One the one hand Paris is the City of Light – high culture, fine art and finer cuisine – but on the other it is the City of Night – an ancient town of hidden alleys, forgotten crypts and the meandering tunnels of the 'catacombs'. It is reckoned that Parisians have dug over 241 kilometres of subterranean passageways under their city, many dating back to medieval times. None is more infamous than the Municipal Ossuary – now called the Paris Catacombs – the City's very own 'Empire of Death.'
A final resting place for six million Parisians, from a millennium of burials, the Paris Catacombs only started to be filled with the bones of the dead 200 years ago. But the chillingly creative ways in which bones and skulls have been placed and stacked, in giant sculptural mounds, suggests something more ancient and primal. Descend into the Paris Catacombs and you descend into a rather intimate encounter with mortality and death.

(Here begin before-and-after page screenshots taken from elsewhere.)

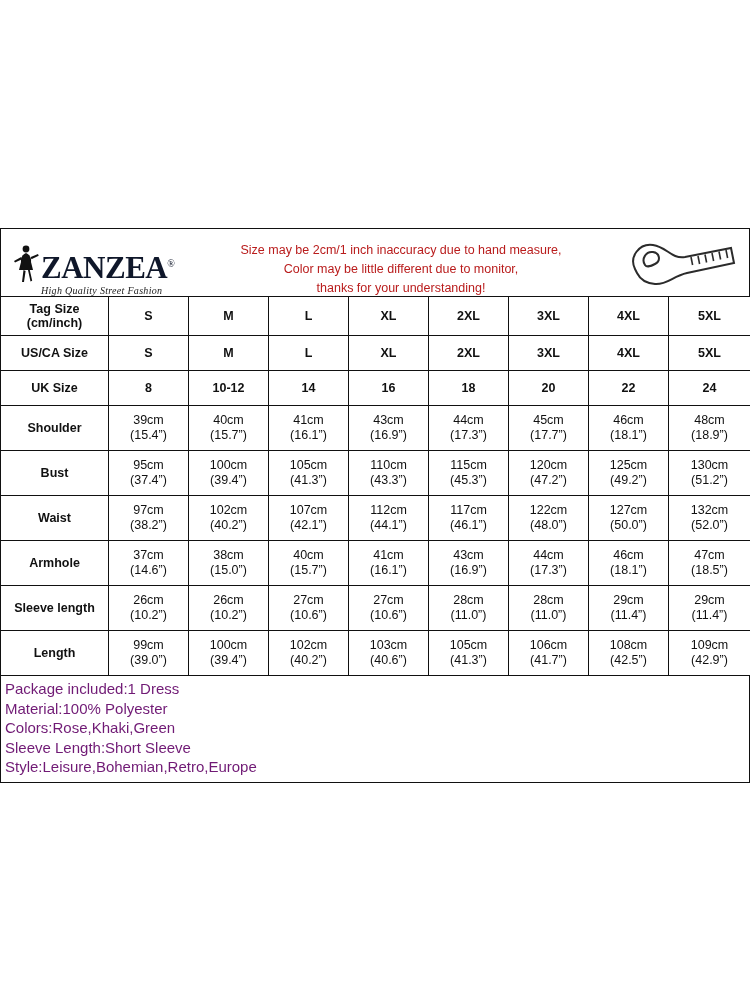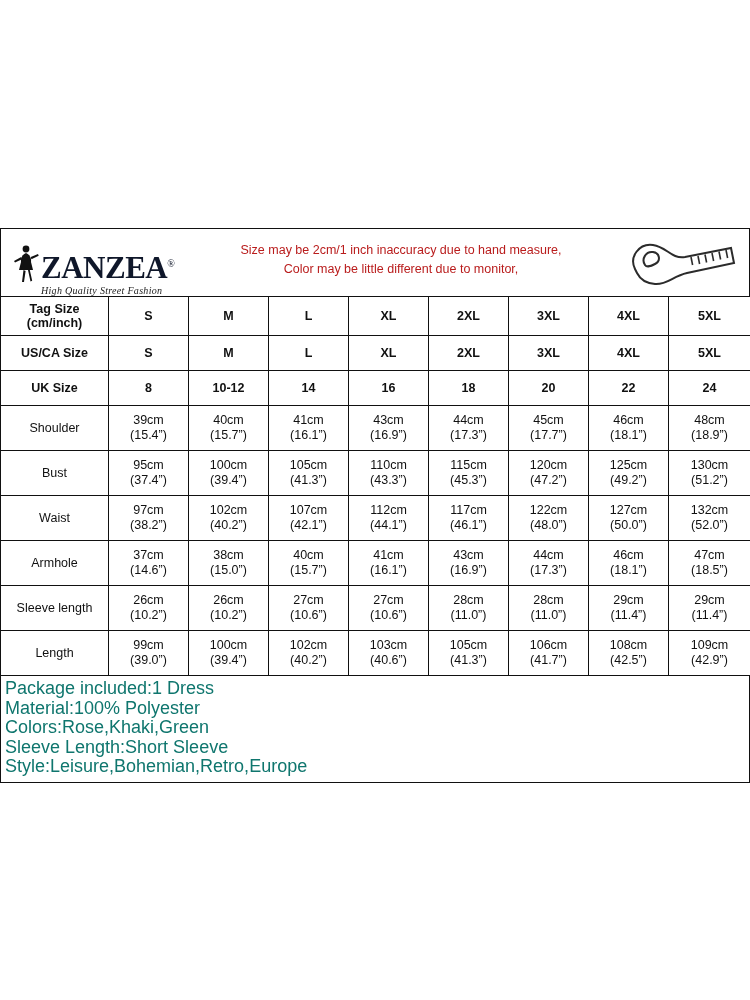--- a/index.html
+++ b/index.html
@@ -98,21 +98,21 @@
   table.size-table td, table.size-table th {
     border: 1px solid #111;
     font-size: 12.5px;
     color: #111;
     text-align: center;
     padding: 3px 1px;
     vertical-align: middle;
     background: #fff;
   }
   .rowhead {
-    font-weight: normal;
+    font-weight: bold;
     font-size: 12.5px;
     width: 108px;
   }
   .hdr-row td, .hdr-row th {
     height: 32px;
     font-weight: bold;
   }
   .hdr-row-2 td { height: 28px; }
   .meas-row td { height: 38px; line-height: 15px; }
   .cm { display: block; }
@@ -121,22 +121,22 @@
 
   .footer {
     border: 1px solid #111;
     border-top: none;
     box-sizing: border-box;
     width: 750px;
     padding: 3px 2px 5px 2px;
     background: #fff;
   }
   .footer div {
-    font-size: 18px;
-    color: #0f766e;
+    font-size: 15px;
+    color: #701a75;
     line-height: 19.5px;
     padding-left: 2px;
   }
 </style>
 </head>
 <body>
 
 <div id="page">
 
   <div class="chart-wrap">
@@ -157,20 +157,21 @@
             </svg>
           </span>
           <span class="brand-name"><span>ZANZEA</span><span class="brand-reg">®</span></span>
         </div>
         <div class="brand-tagline">High Quality Street Fashion</div>
       </div>
 
       <div class="header-notes">
         <div>Size may be 2cm/1 inch inaccuracy due to hand measure,</div>
         <div>Color may be little different due to monitor,</div>
+        <div>thanks for your understanding!</div>
       </div>
 
       <span class="tape">
         <svg width="110" height="56" viewBox="0 0 110 56" xmlns="http://www.w3.org/2000/svg">
           <path d="M8 34 C2 22, 12 8, 26 10 C40 12, 44 24, 58 22 L104 13 L107 28 L60 38 C46 41, 40 50, 28 49 C16 48, 12 42, 10 38 Z" fill="none" stroke="#2b2b2b" stroke-width="2"></path>
           <path d="M18 30 C14 24, 19 16, 26 17 C33 18, 34 26, 28 29 C24 31, 20 33, 18 30 Z" fill="none" stroke="#2b2b2b" stroke-width="2"></path>
           <g stroke="#2b2b2b" stroke-width="1.6">
             <line x1="64" y1="22" x2="65.6" y2="30"></line>
             <line x1="71" y1="21" x2="72.6" y2="29"></line>
             <line x1="78" y1="19.5" x2="79.6" y2="27.5"></line>

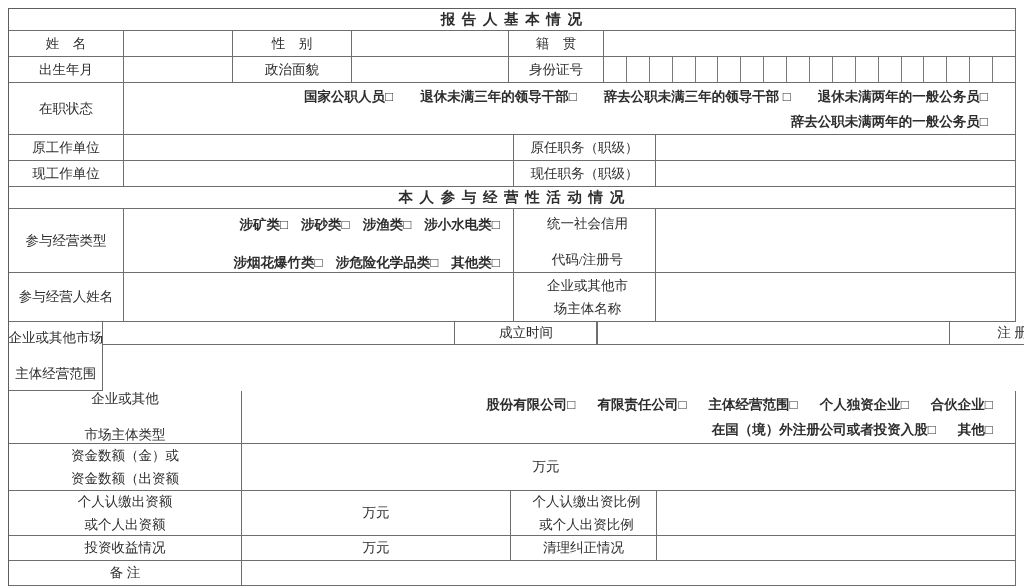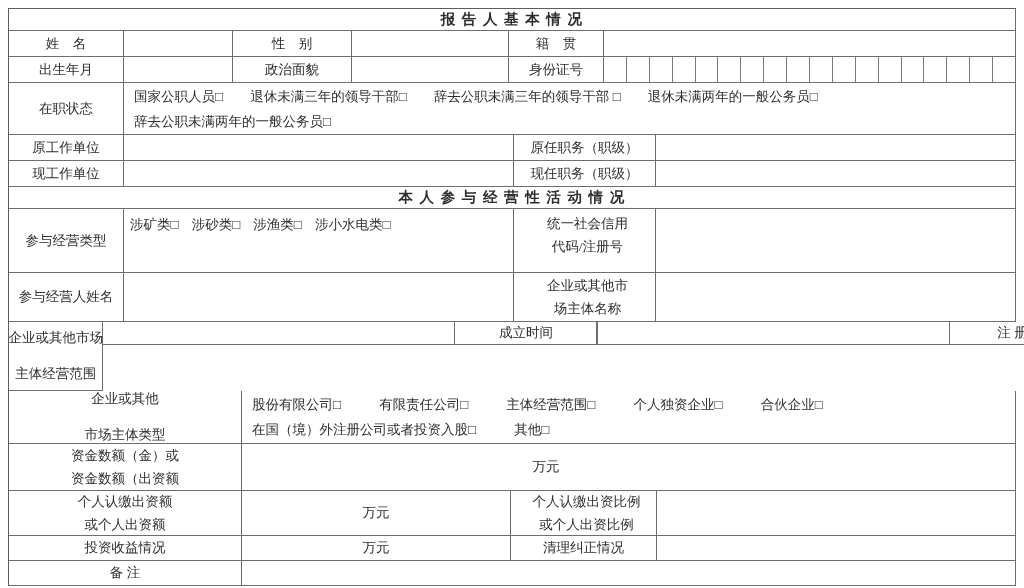--- a/index.html
+++ b/index.html
@@ -31,26 +31,26 @@
   .h49{height:49px}.h69{height:69px}.h23{height:23px}.h53{height:53px}
   .h47{height:47px}.h45{height:45px}.h25{height:25px}
   
   .w115{width:115px}.w109{width:109px}.w119{width:119px}.w157{width:157px}
   .w95{width:95px}.w390{width:390px}.w142{width:142px}.w153{width:153px}
   .w233{width:233px}.w269{width:269px}.w146{width:146px}.w352{width:352px}
   .title-cell {
     font-weight:bold; font-size:14.5px; letter-spacing:1.5px;
   }
   
-  .optcell { flex-direction:column; align-items:flex-start; justify-content:center; }
+  .optcell { flex-direction:column; align-items:flex-end; justify-content:center;font-weight:bold; }
   .optline { line-height:25px; }
   .gap-lg .opt { margin-right:27px; }
-  .gap-md .opt { margin-right:38px; }
+  .gap-md .opt { margin-right:22px; }
   .gap-sm .opt { margin-right:13px; }
-  .topalign { justify-content:flex-start; padding-top:3px; }
+  .topalign { justify-content:flex-start; padding-top:3px;gap:13px; }
   
   .idgrid { padding:0; align-items:stretch; justify-content:flex-start; display:flex; }
   .id-box { flex:1 1 auto; border-right:1px solid #7a7a7a; }
   .id-box:last-child { border-right:none; }
   
   .wy-offset { justify-content:center; padding-right:165px; }
   .lh23 { line-height:23px; }
   .lh24 { line-height:24px;gap:12px; }
 </style>
 </head>
@@ -122,20 +122,21 @@
   </div>
 
   <div class="r">
     <div class="c fill h22 title-cell">本 人 参 与 经 营 性 活 动 情 况</div>
   </div>
 
   <div class="r">
     <div class="c w115 h64">参与经营类型</div>
     <div class="c w390 h64 optcell padl6 gap-sm topalign">
       <div class="optline"><span class="opt">涉矿类□</span><span class="opt">涉砂类□</span><span class="opt">涉渔类□</span><span class="opt">涉小水电类□</span></div>
+      <div class="optline"><span class="opt">涉烟花爆竹类□</span><span class="opt">涉危险化学品类□</span><span class="opt">其他类□</span></div>
     </div>
     <div class="c w142 h64 two alignl padl6 topalign lh23">
       <div>统一社会信用</div>
       <div>代码/注册号</div>
     </div>
     <div class="c fill h64"></div>
   </div>
 
   <div class="r">
     <div class="c w115 h49">参与经营人姓名</div>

It's a trip that millions of visitors have taken, since the Catacombs opened to visitors in the 19th century. The entrance is located in the Place Denfert-Rochereau, in the Montparnasse district. Once inside, you spiral down to some eighteen metres beneath the streets, and are guided to the entrance to 'l'empire de la Mort'. Inside, the endless walls of yellowed bones, inter-layered with skulls, are an arresting and astonishing sight.
The reason for this macabre display dates back to the earlier Parisian custom of burying their dead within the city's walls. The churchyards in this crowded city filled up rapidly, and many churches had to pile burials one atop the other. Health worries led to the removal, in 1786, of bones from all of Paris' churches, and across hundreds centuries of burials. They were re-interred in the tunnels of the catacombs. But it was the dark imaginative genius of Héricart de Thury, Inspector General of Quarries, who turned the Municipal Ossuary into the 'Empire of Death' in 1810.
He directed the artistic arrangement of bones, interleaving them with tombstones and cemetery decorations. Since then visitors including the Emperor of Austria and Napoleon III have descended its stairs to explore its morbid magnificence. And you can too.